なお、40歳到達時の遺族基礎年金の受給権を有する妻については、遺族基礎年金の支給を受けることができる間は、中高齢寡婦加算は支給が停止されることになっている。
よって、子のない妻の場合は、夫の死亡当時40歳以上でなければ40歳に到達しても中高齢寡婦加算は加算されないため、問題文は正解となる。

(E)誤り
法26条1項
3歳未満の子を養育する期間の各月(被保険者の申出があった日前の2年間にある月に限る。)の標準報酬月額が、子の養育を開始した月の前月(当該月に被保険者でない場合には、当該月1年以内の直近の被保険者であった月、以下「基準月」という。)の標準報酬月額(従前標準報酬月額)を下回る場合には、従前標準報酬月額を当該下回る月の標準報酬月額とみなして、年金額を計算することとされている。

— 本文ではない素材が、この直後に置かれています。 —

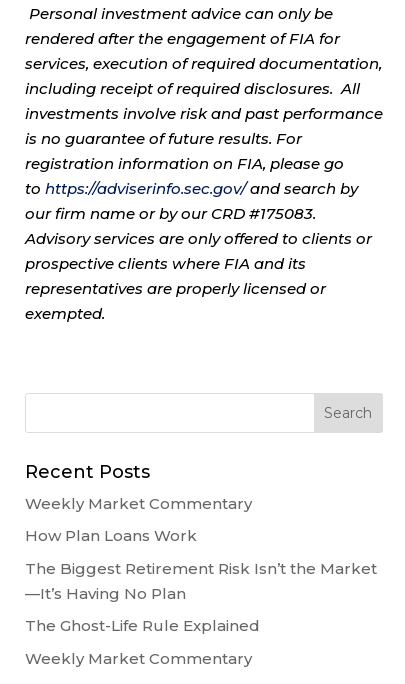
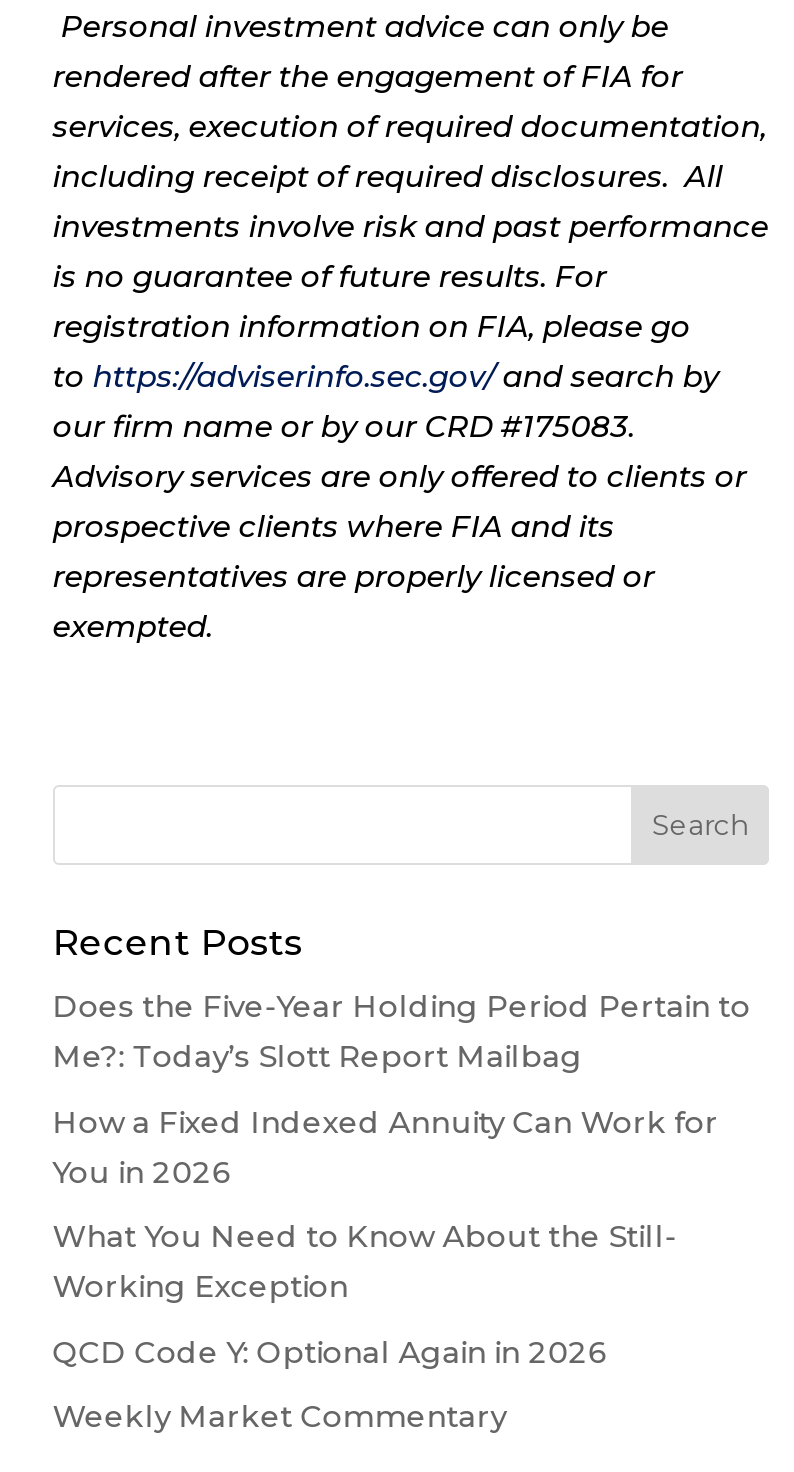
[25,494,252,513] Weekly Market Commentary -> [53,988,751,1076] Does the Five-Year Holding Period Pertain to | Me?: Today’s Slott Report Mailbag
[25,526,197,545] How Plan Loans Work -> [53,1103,719,1191] How a Fixed Indexed Annuity Can Work for | You in 2026
[25,559,377,603] The Biggest Retirement Risk Isn’t the Market | —It’s Having No Plan -> [53,1218,677,1306] What You Need to Know About the Still- | Working Exception
[25,616,260,635] The Ghost-Life Rule Explained -> [53,1333,609,1371] QCD Code Y: Optional Again in 2026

問題文の事例の場合は、子の養育を開始した月は出産日である9月3日で、その前月である8月が基準月となる。定時決定により標準報酬月額が改定されるのは9月1日からとなるため、当該被保険者の基準月の標準報酬月額は280,000円となる。
よって、「従前標準報酬月額は240,000円」とした問題文は誤りとなる。